Here a steady trickle of Greek and Turkish Cypriots together with curious EU nationals cross to "the dark side", whichever side that may be, in a mundane process that belies diplomatic deadlock. Indeed rumours that the world’s only remaining divided capital holds a peculiar, if not healthy fascination for former East German visitors, nostalgic for the days of the Berlin Wall, have more than a ring of truth – dark tourism indeed.
In the context of North Cyprus, Lefkosa isn’t marketed as a tourist destination. The city lies on the flat, featureless Mesaoria plain, and away from any cooling sea breezes can claim the island’s highest summer temperatures and levels of humidity. This superlative aside, the city also excels in an immediate concentrated dose of the otherness that permeates North Cyprus and highlights the rebel republic’s enduring exoticism, an attribute long-since eschewed by the south.
During my recent visit I heeded the advice of others and upon penetrating the old town’s substantial 16th Century Venetian walls, utilised eight storeys of 1960s concrete, the Saray Hotel, to get the best city view. With one’s back to the huge Turkish and TRNC flags of painted stones, provocatively flown above the slopes of the Kyrenia Mountains, the Green Line of division traces a twister-like path of corruption across the city.
Scarred carcasses of buildings, some in partial collapse, others pockmarked by gunfire abut wasteland sutured by barbed wire and grey metal sheeting. Perhaps more surprising is the other visual line of demarcation formed by Greek Nicosia’s high-rise development, for better or worse an indicator of the North’s relative economic as well as political isolation.

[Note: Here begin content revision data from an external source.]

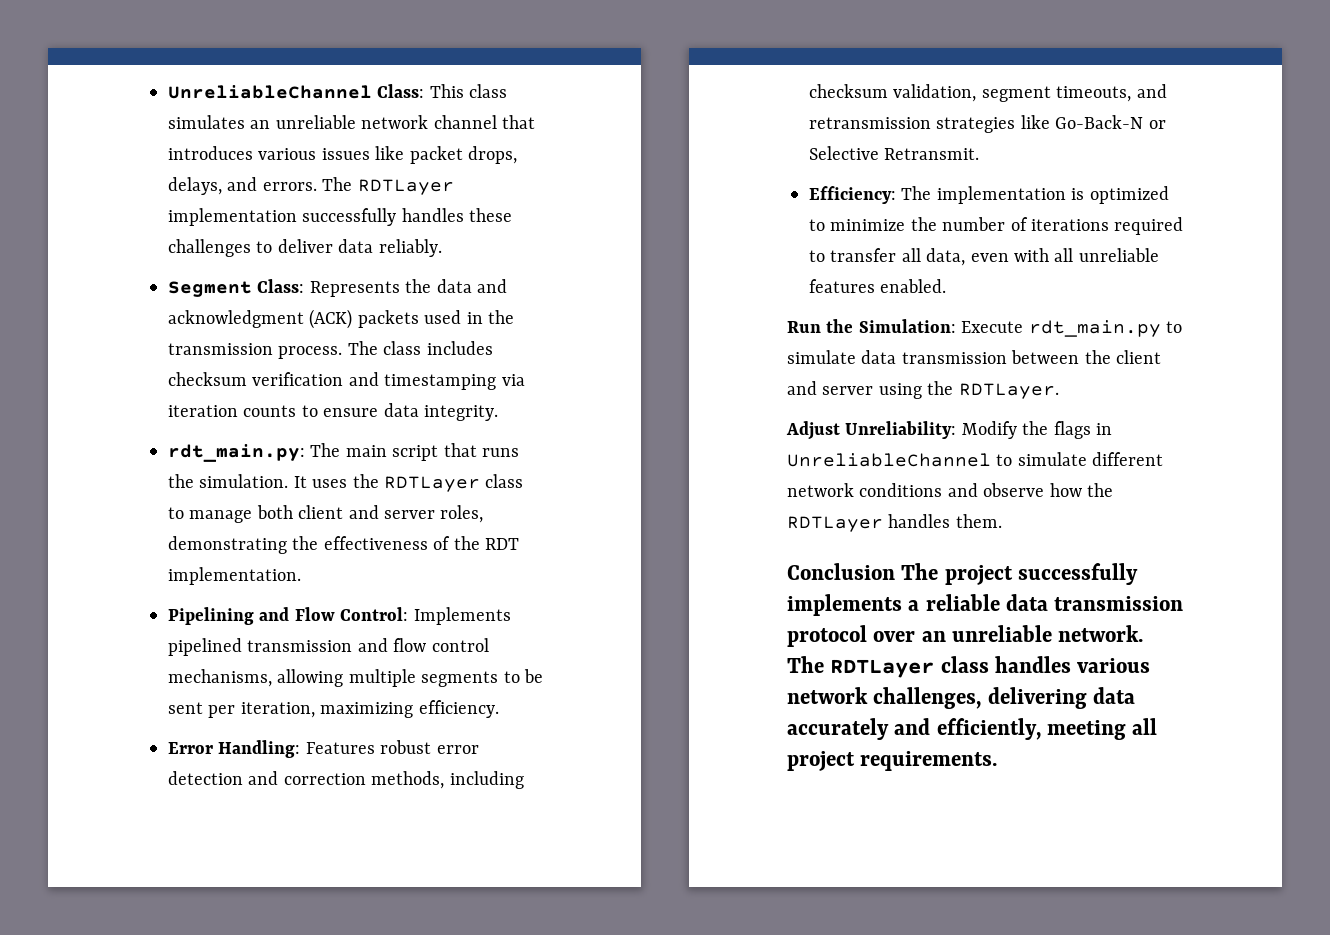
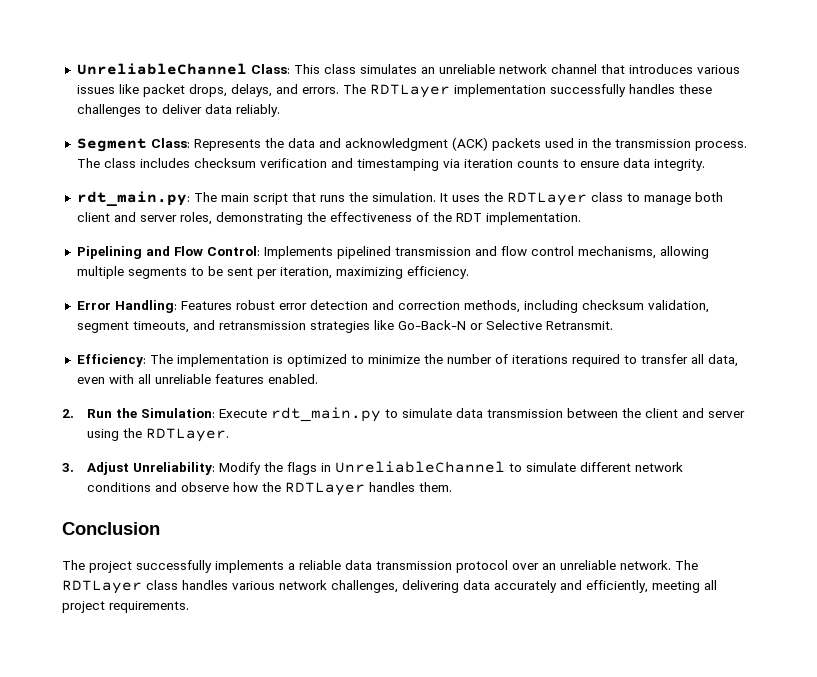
- Run the Simulation: Execute rdt_main.py to simulate data transmission between the client and server using the RDTLayer.
+ 2. Run the Simulation: Execute rdt_main.py to simulate data transmission between the client and server using the RDTLayer.
- Adjust Unreliability: Modify the flags in UnreliableChannel to simulate different network conditions and observe how the RDTLayer handles them.
+ 3. Adjust Unreliability: Modify the flags in UnreliableChannel to simulate different network conditions and observe how the RDTLayer handles them.
- Conclusion The project successfully implements a reliable data transmission protocol over an unreliable network.
+ Conclusion
+ The project successfully implements a reliable data transmission protocol over an unreliable network.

Emerging once more at ground level, the immediacy of street life quickly displaces thoughts of sentry posts and watchtowers. Walking from the Saray through the cafe tables to Ataturk Square and the landmark Venetian Column, the honey-coloured stone and fine facades of the British-built Post Office and other government buildings seem almost too fine to be functional. Taking a quick orientation using thoughtfully placed street maps, heading south soon brings Rustem’s bookshop into view. Lefkosa’s premier emporium for the written word, Rüstem’s is a proper bookshop.
In a mildly untidy antiquarian manner Turkish and foreign-language titles are stuffed on shelves of all levels – it smells of books. I’m sure JK Rowling is here somewhere, indeed Dumbledore himself would not be out of place. A conversation is in full flow between a young man halfway up an unhealthy-looking ladder and a woman at the counter, no doubt bemoaning the effects of online retailing on high street book sales. So then, a magical place for a happy half hour rustling about, after which I buy my exit with a local guidebook. Leaving, I spy a pile of turgid-looking English-language titles protesting the reality of the Armenian holocaust, just a little too much – and the spell is broken.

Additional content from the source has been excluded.